What fees are there for a Precious Metals IRA?
Generally, the standard fees charged by most custodians include a fee to open the account, an annual maintenance fee (including statements and filings), and a storage fee. Some custodians also charge a transaction fee to make your metals purchase. Note that the fees charged by different custodians can vary substantially.
Why are Precious Metal IRA fees sometimes higher than my regular IRA?
Most of the country’s largest IRA custodians like JP Morgan, TD Ameritrade, Edward Jones, and Merrill Lynch offer structured paper financial products like stocks, mutual funds, CDs, etc. Many of these custodians charge only nominal fees or even no direct fees for having an account with these. They are structured to make money off of the investment products they sell. As a bank, even if you only have only cash in your IRA, they can make money by lending out the deposited cash because of the fractional reserve banking system. A self-directed IRA custodian does not make money off any of the assets you own through their IRA. Therefore, they must charge a fee in order to stay in business and to provide necessary custodial services including providing IRA statements. They also need to pass on the costs of secure storage to the account holder.

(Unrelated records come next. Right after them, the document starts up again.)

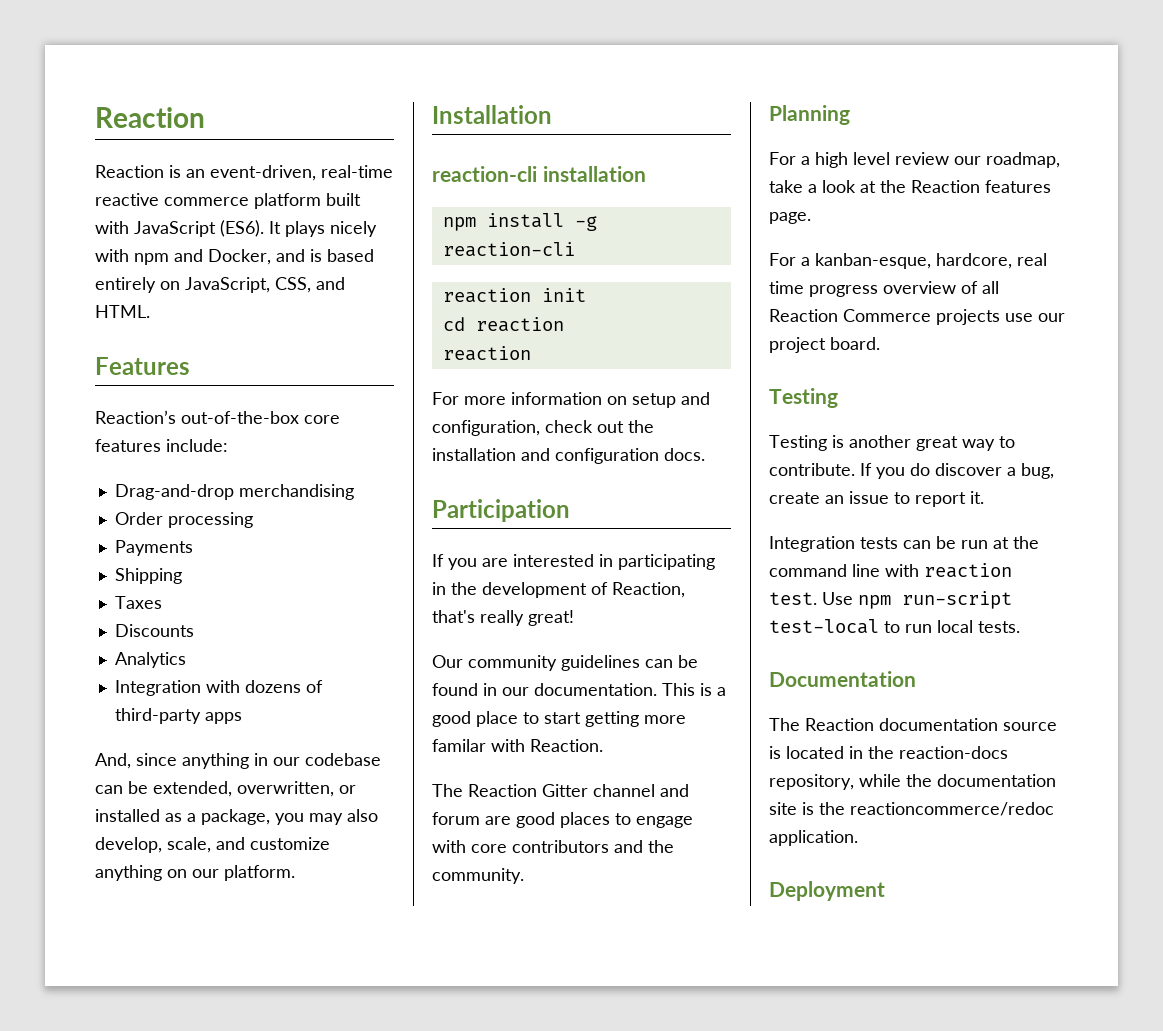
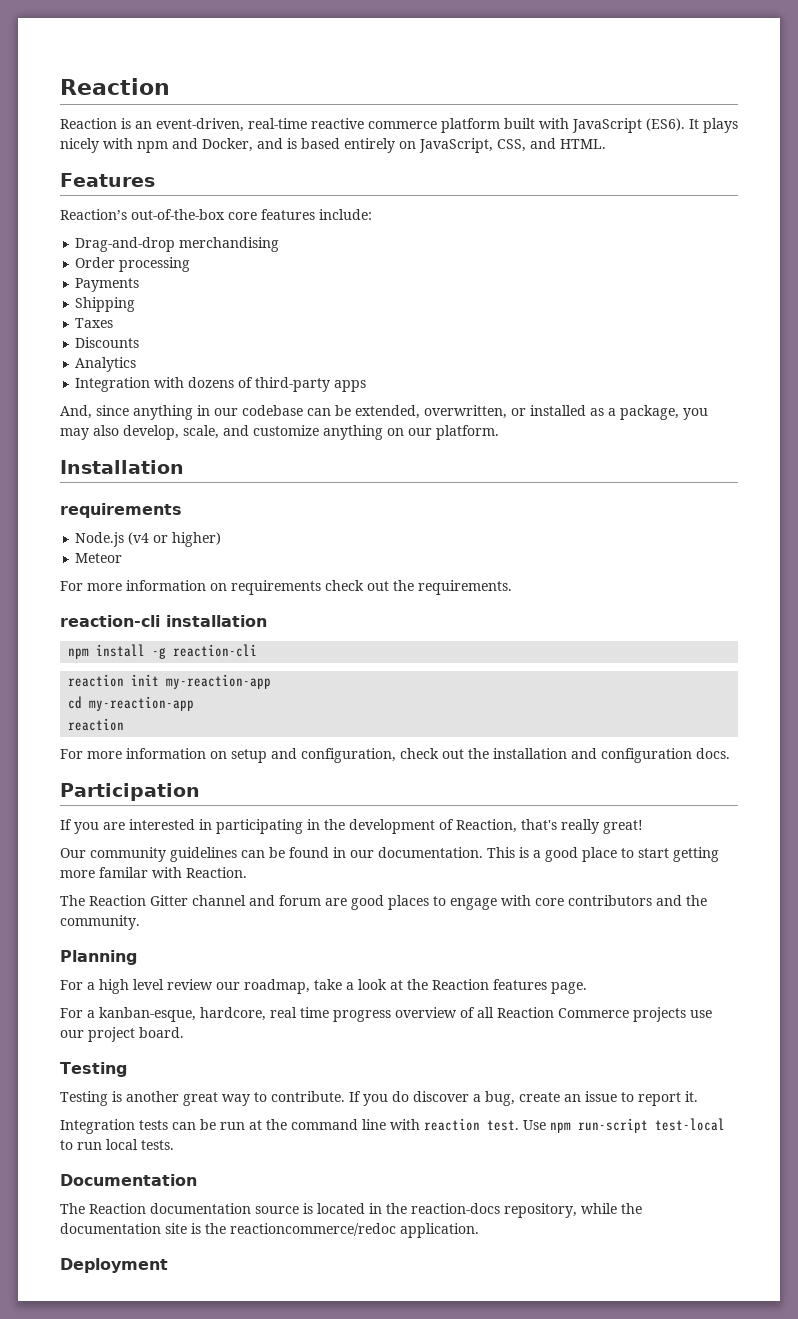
  Installation
+ requirements
+ Node.js (v4 or higher)
+ Meteor
+ For more information on requirements check out the requirements.
- reaction init
+ reaction init my-reaction-app
- cd reaction
+ cd my-reaction-app

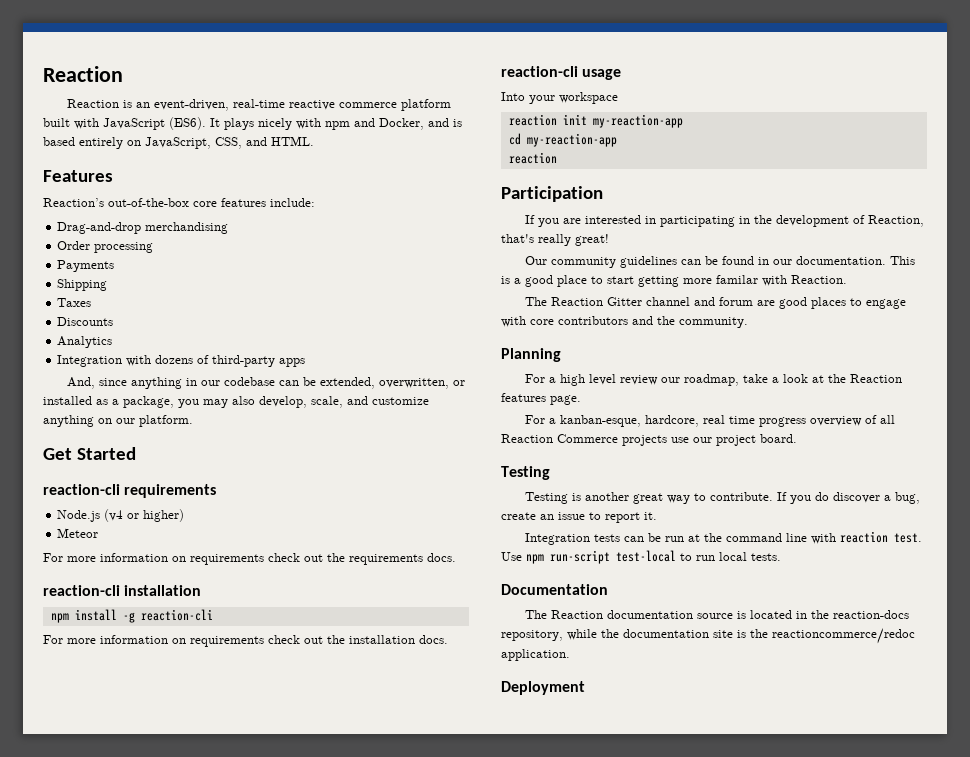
- Installation
- requirements
+ Get Started
+ reaction-cli requirements
- For more information on requirements check out the requirements.
+ For more information on requirements check out the requirements docs.
+ For more information on requirements check out the installation docs.
+ reaction-cli usage
+ Into your workspace
- For more information on setup and configuration, check out the installation and configuration docs.

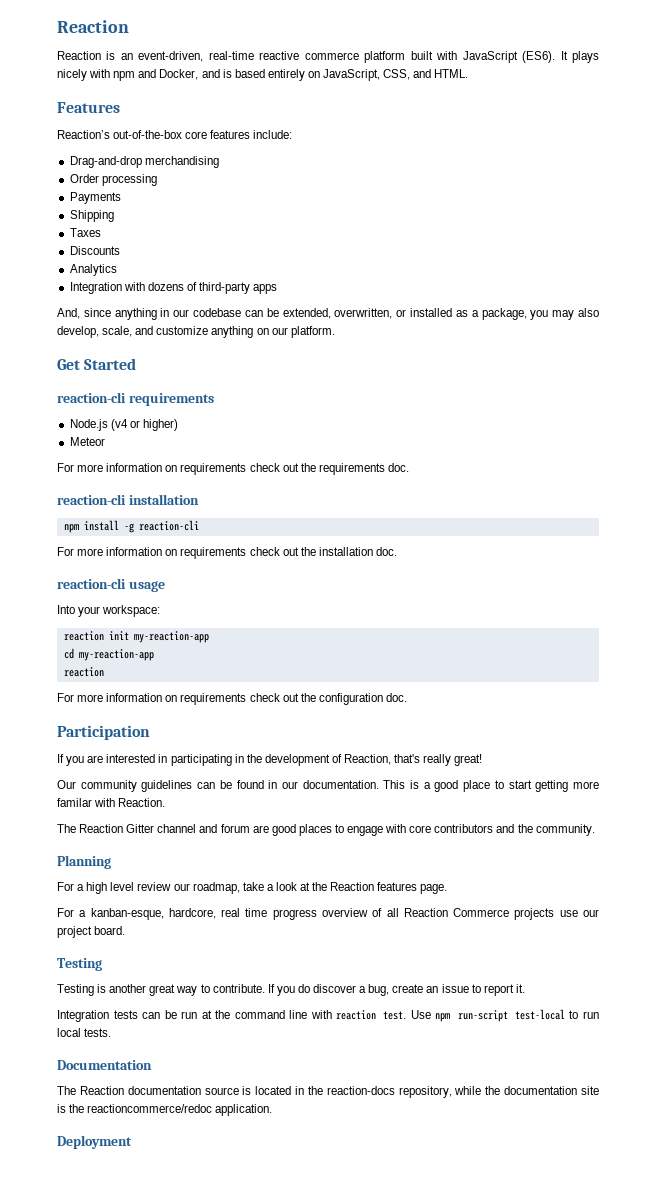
- For more information on requirements check out the requirements docs.
+ For more information on requirements check out the requirements doc.
- For more information on requirements check out the installation docs.
+ For more information on requirements check out the installation doc.
- Into your workspace
+ Into your workspace:
+ For more information on requirements check out the configuration doc.

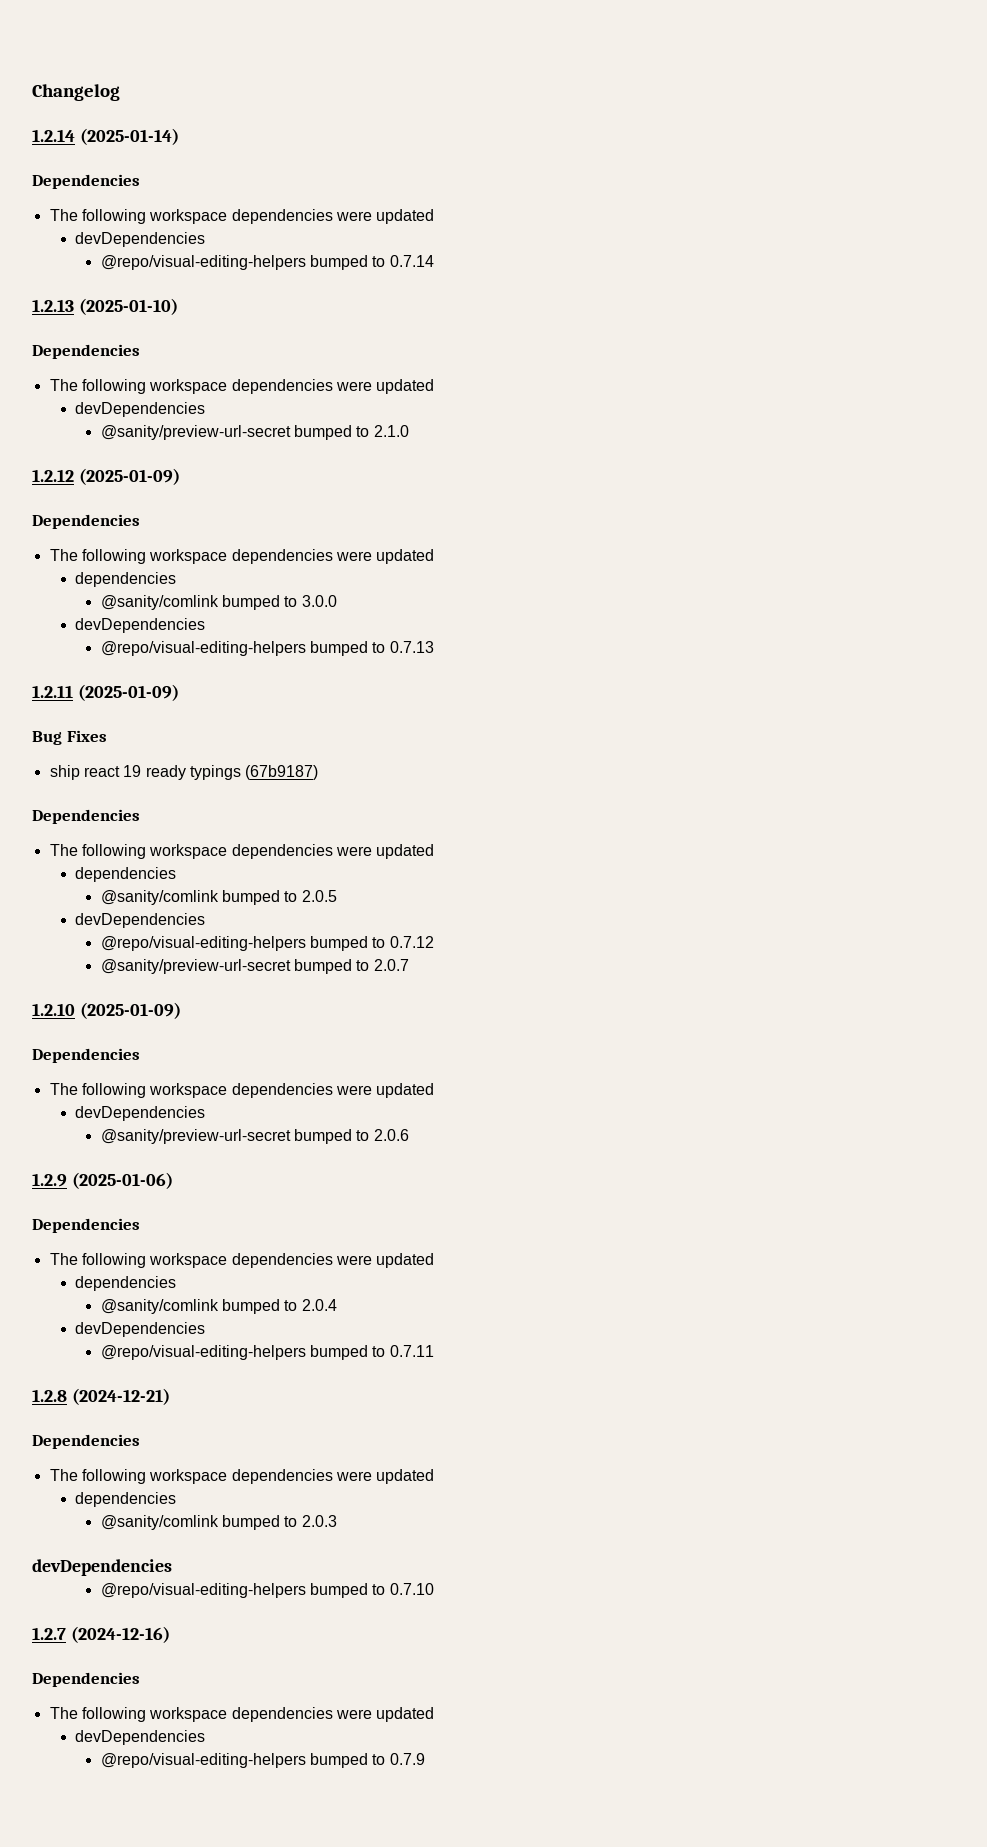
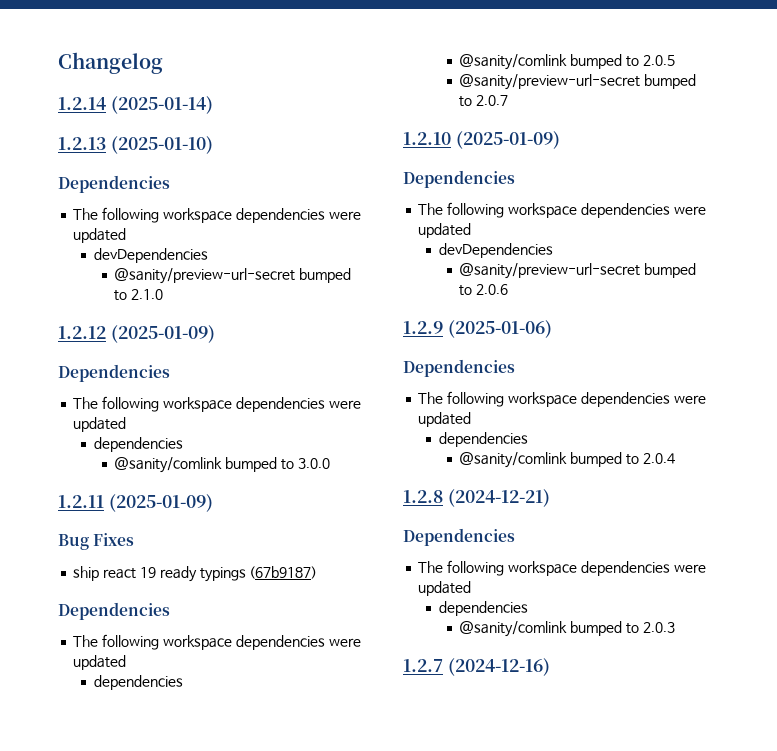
  1.2.14 (2025-01-14)
- Dependencies
- The following workspace dependencies were updated
- devDependencies
- @repo/visual-editing-helpers bumped to 0.7.14
  @sanity/comlink bumped to 3.0.0
- devDependencies
- @repo/visual-editing-helpers bumped to 0.7.13
  @sanity/comlink bumped to 2.0.5
- devDependencies
- @repo/visual-editing-helpers bumped to 0.7.12
  @sanity/comlink bumped to 2.0.4
- devDependencies
- @repo/visual-editing-helpers bumped to 0.7.11
  @sanity/comlink bumped to 2.0.3
- devDependencies
- @repo/visual-editing-helpers bumped to 0.7.10
  1.2.7 (2024-12-16)
- Dependencies
- The following workspace dependencies were updated
- devDependencies
- @repo/visual-editing-helpers bumped to 0.7.9

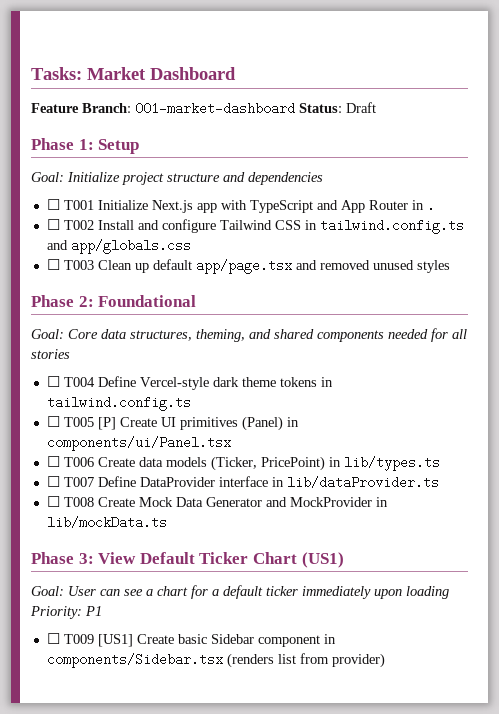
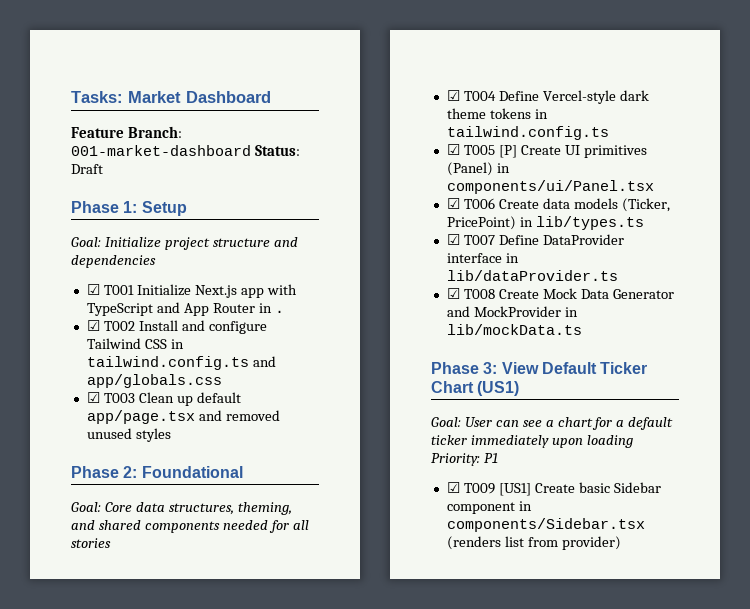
- ☐ T001 Initialize Next.js app with TypeScript and App Router in .
+ ☑ T001 Initialize Next.js app with TypeScript and App Router in .
- ☐ T002 Install and configure Tailwind CSS in tailwind.config.ts and app/globals.css
+ ☑ T002 Install and configure Tailwind CSS in tailwind.config.ts and app/globals.css
- ☐ T003 Clean up default app/page.tsx and removed unused styles
+ ☑ T003 Clean up default app/page.tsx and removed unused styles
- ☐ T004 Define Vercel-style dark theme tokens in tailwind.config.ts
+ ☑ T004 Define Vercel-style dark theme tokens in tailwind.config.ts
- ☐ T005 [P] Create UI primitives (Panel) in components/ui/Panel.tsx
+ ☑ T005 [P] Create UI primitives (Panel) in components/ui/Panel.tsx
- ☐ T006 Create data models (Ticker, PricePoint) in lib/types.ts
+ ☑ T006 Create data models (Ticker, PricePoint) in lib/types.ts
- ☐ T007 Define DataProvider interface in lib/dataProvider.ts
+ ☑ T007 Define DataProvider interface in lib/dataProvider.ts
- ☐ T008 Create Mock Data Generator and MockProvider in lib/mockData.ts
+ ☑ T008 Create Mock Data Generator and MockProvider in lib/mockData.ts
- ☐ T009 [US1] Create basic Sidebar component in components/Sidebar.tsx (renders list from provider)
+ ☑ T009 [US1] Create basic Sidebar component in components/Sidebar.tsx (renders list from provider)

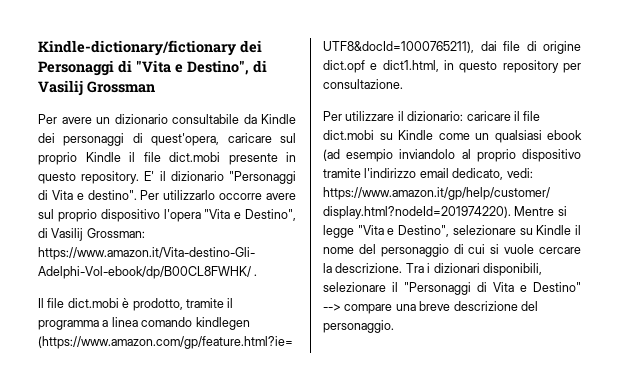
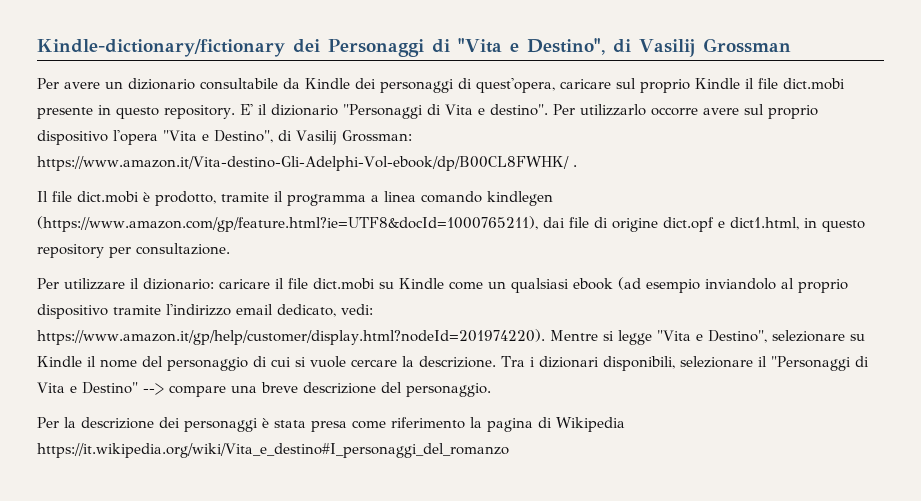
+ Per la descrizione dei personaggi è stata presa come riferimento la pagina di Wikipedia https://it.wikipedia.org/wiki/Vita_e_destino#I_personaggi_del_romanzo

Are fees to set up and maintain my Gold IRA tax deductible?
Of course, check with your personal CPA, but generally, yes, all setup and annual IRA fees are tax-deductible expenses.
What is the difference between an IRA transfer and an IRA rollover?
An IRA transfer is a direct means of transferring IRA funds from one custodian to another. It is normally done using a transfer that is first signed by the account holder and then sent from the receiving custodian to the releasing custodian requesting a partial or complete transfer of IRA funds or assets. The funds are sent straight from custodian to custodian without any tax consequences. A rollover is the preferred and most efficient method when moving from like-accounts such as from one Traditional IRA to another. There is no limit on the number of transfers that can be done in a calendar year.
A rollover is generally done when transferring between two different accounts such as from a 401(k) to an IRA. A transfer can be direct, meaning it is sent directly from one custodian to another or indirect meaning that the funds are sent from a custodian to the account holder. The account holder then has 60-days to move these funds to another retirement account such as an IRA. If the account holder fails to move the funds within 60-days they will be taxed on those funds and possibly penalized for early withdrawal. This is also known as a "60-day rollover". You are only allowed one 60-day rollover in any 12-month period.
Are the precious metal account fees paid out of my IRA or do I pay them out of pocket?
Whether you are setting up a brand new IRA or transferring funds from an existing IRA or retirement plan, you may elect to pay all start-up fees out of the assets in the IRA.